## SOURCE MATERIAL
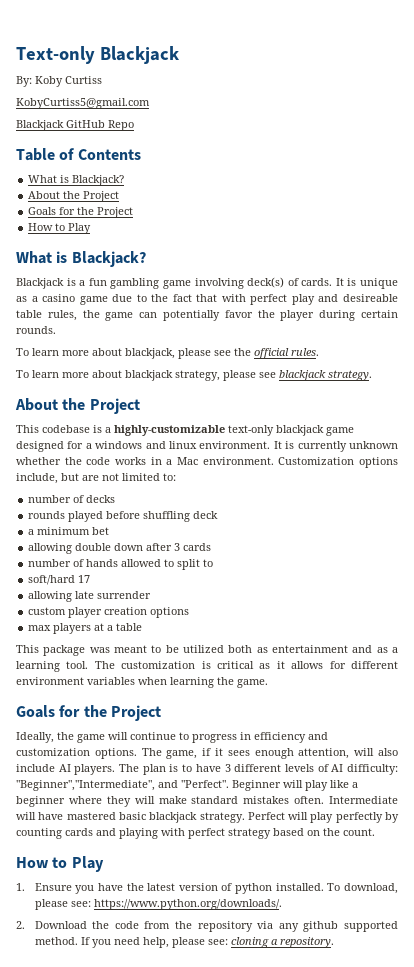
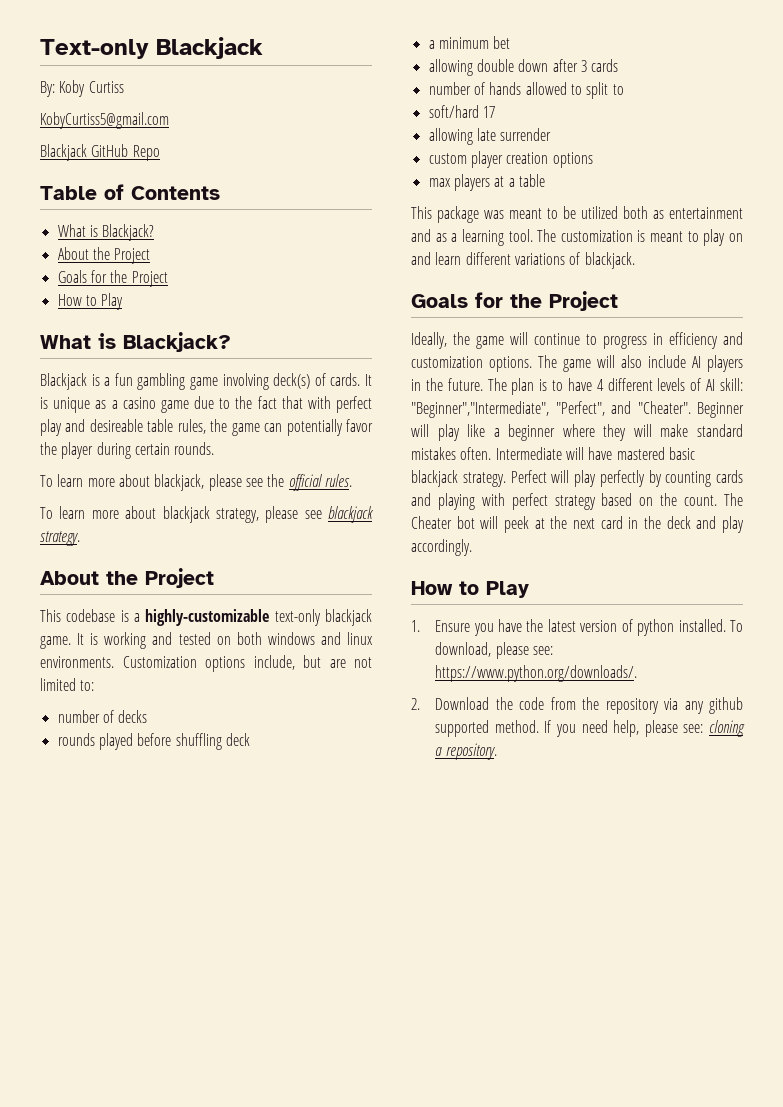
- This codebase is a highly-customizable text-only blackjack game designed for a windows and linux environment. It is currently unknown whether the code works in a Mac environment.
+ This codebase is a highly-customizable text-only blackjack game. It is working and tested on both windows and linux environments.
- The customization is critical as it allows for different environment variables when learning the game.
+ The customization is meant to play on and learn different variations of blackjack.
- The game, if it sees enough attention, will also include AI players.
+ The game will also include AI players in the future.
- The plan is to have 3 different levels of AI difficulty: "Beginner","Intermediate", and "Perfect".
+ The plan is to have 4 different levels of AI skill: "Beginner","Intermediate", "Perfect", and "Cheater".
+ The Cheater bot will peek at the next card in the deck and play accordingly.

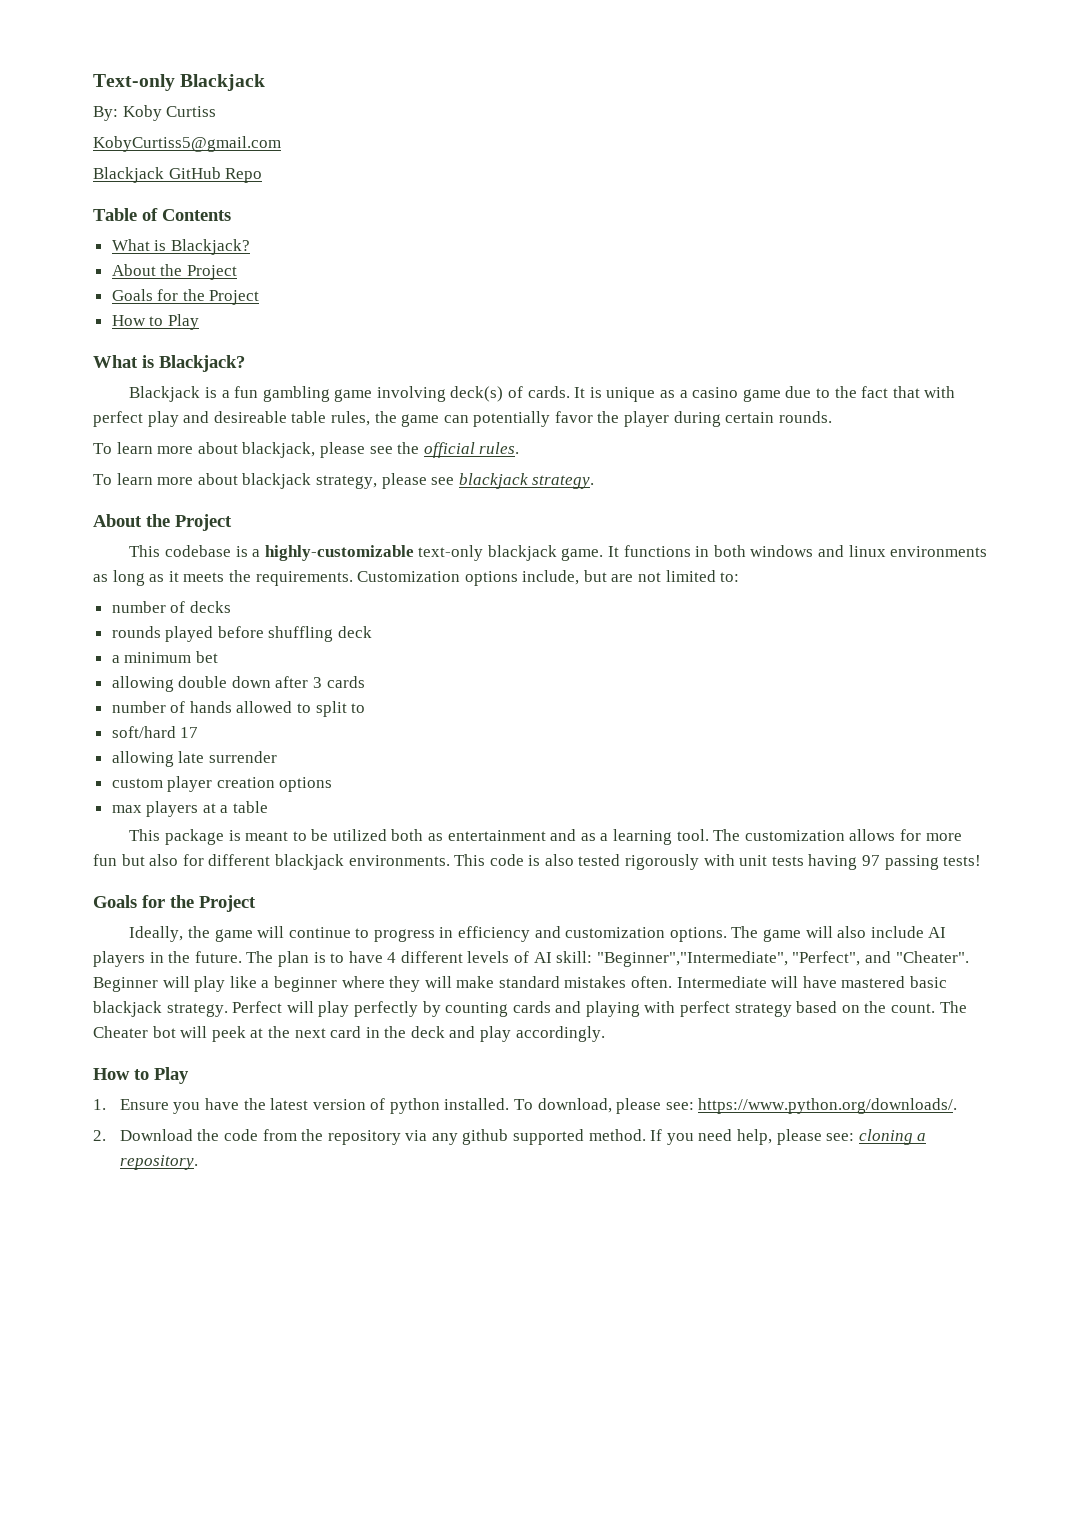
- It is working and tested on both windows and linux environments.
+ It functions in both windows and linux environments as long as it meets the requirements.
- This package was meant to be utilized both as entertainment and as a learning tool.
+ This package is meant to be utilized both as entertainment and as a learning tool.
- The customization is meant to play on and learn different variations of blackjack.
+ The customization allows for more fun but also for different blackjack environments. This code is also tested rigorously with unit tests having 97 passing tests!

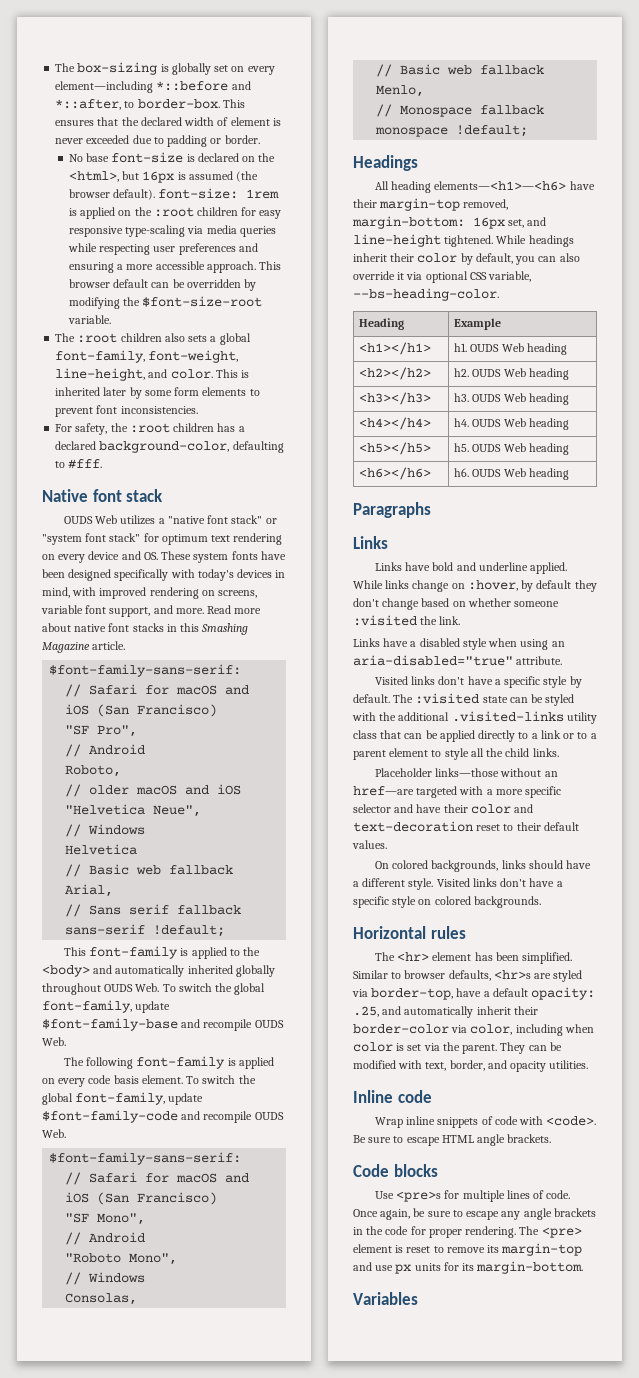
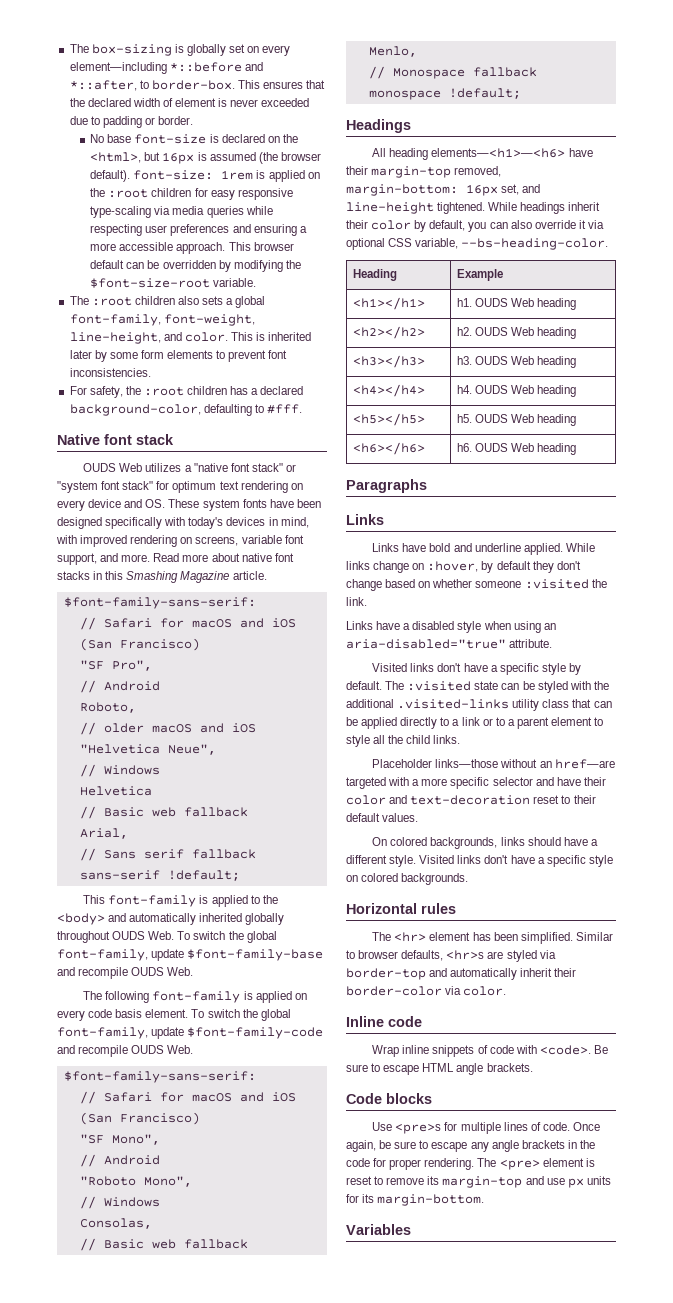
- Similar to browser defaults, <hr>s are styled via border-top, have a default opacity: .25, and automatically inherit their border-color via color, including when color is set via the parent. They can be modified with text, border, and opacity utilities.
+ Similar to browser defaults, <hr>s are styled via border-top and automatically inherit their border-color via color.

## EXERCISE INSTRUCTIONS
Pull each line containing "styled" from the records.

## RESULT OF THIS EXERCISE
- Similar to browser defaults, <hr>s are styled via border-top, have a default opacity: .25, and automatically inherit their border-color via color, including when color is set via the parent. They can be modified with text, border, and opacity utilities.
+ Similar to browser defaults, <hr>s are styled via border-top and automatically inherit their border-color via color.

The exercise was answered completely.